Ahead of the 2019-20 State Budget next week, the Queensland Farmers’ Federation (QFF) has renewed calls for the government to remove stamp duty on agricultural insurance and even the playing field for Queensland farmers.
While the Queensland Government continues to collect 9 per cent on agricultural insurance premiums and the GST, Queensland farmers are operating at a competitive disadvantage to their counterparts in other states and countries.
QFF President Stuart Armitage said other Australian states had recognised the need to remove the tax and called on the Queensland Government to deliver the same sensible reform.
“The Victorian, New South Wales and the South Australian governments have all abolished this inefficient tax, leaving Queensland farmers well behind,” Mr Armitage said.
“Agriculture operates in a global environment, so we are also in direct competition with farmers from other countries, such as the US, Canada and Europe, that service the same high-quality markets that we do. These farmers receive very generous agricultural insurance subsidies and benefits from other business support policies.”

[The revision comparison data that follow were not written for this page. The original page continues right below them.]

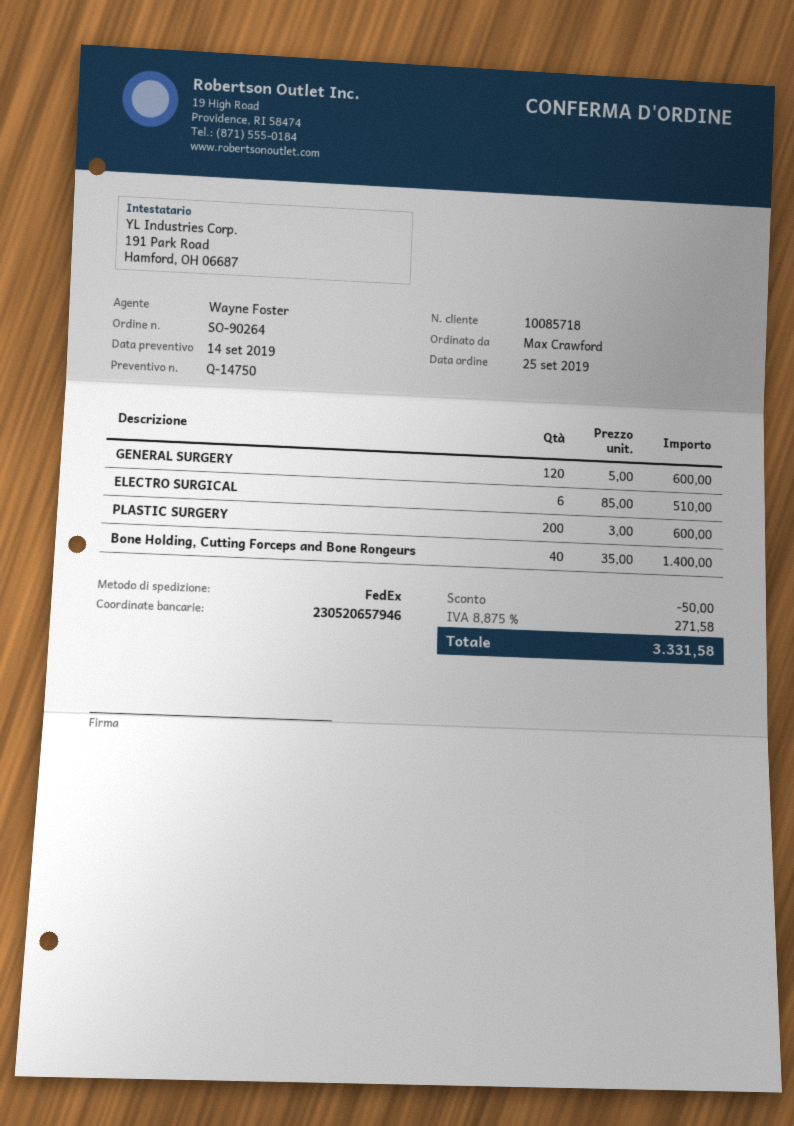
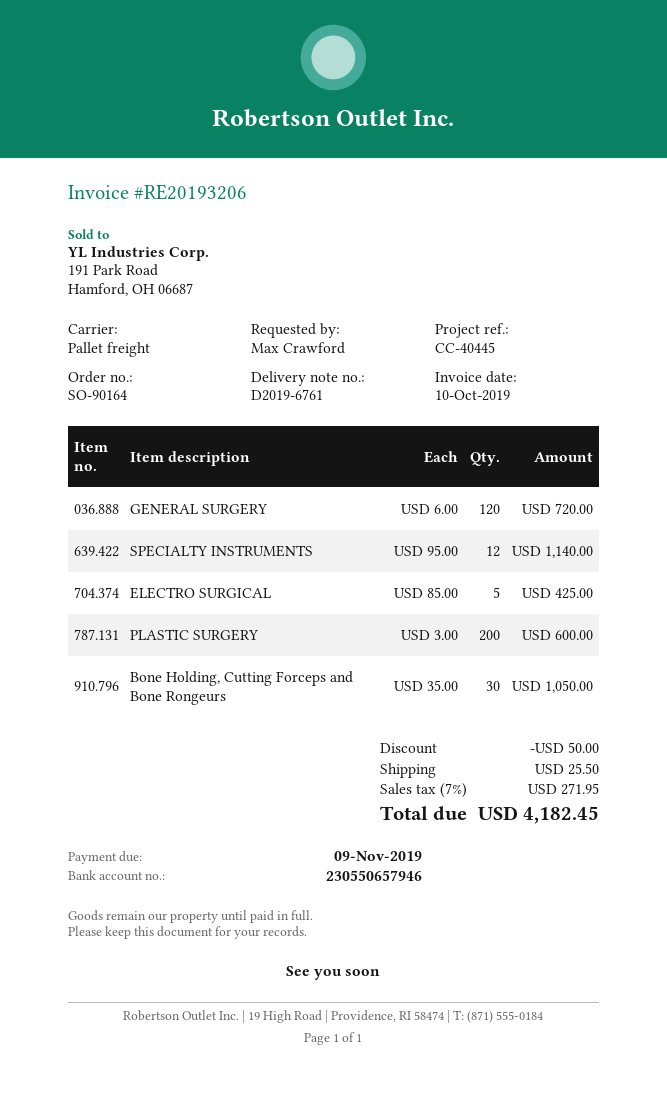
order number: SO-90264 -> SO-90164
bank account: 230520657946 -> 230550657946
shipping method: FedEx -> pallet freight
GENERAL SURGERY: 120 x 5.00 = 600.00 -> 120 x 6.00 = 720.00
ELECTRO SURGICAL: 6 x 85.00 = 510.00 -> 5 x 85.00 = 425.00
Bone Holding, Cutting Forceps and Bone Rongeurs: 40 x 35.00 = 1400.00 -> 30 x 35.00 = 1050.00
SPECIALTY INSTRUMENTS: none -> 12 x 95.00 = 1140.00
shipping: none -> 25.50
tax: 8.875% = 271.58 -> 7% = 271.95
total: 3331.58 -> 4182.45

“According to a draft report by KPMG into the feasibility of abolishing stamp duty on agricultural insurance products and QFF’s own figures, the loss in tax revenue is minimal, but the potential returns of developing the nascent insurance market in Queensland could be substantial.”
“Queensland farmers need more targeted and affordable insurance options. Abolishing this tax is another hurdle that needs to be removed to realise this, which is why QFF and our members have been advocating for its removal for years.”
“A more mature insurance market benefits industry and government as it would help mitigate the financial impact of extreme weather events on farm businesses and remove some of the burden that falls to government.”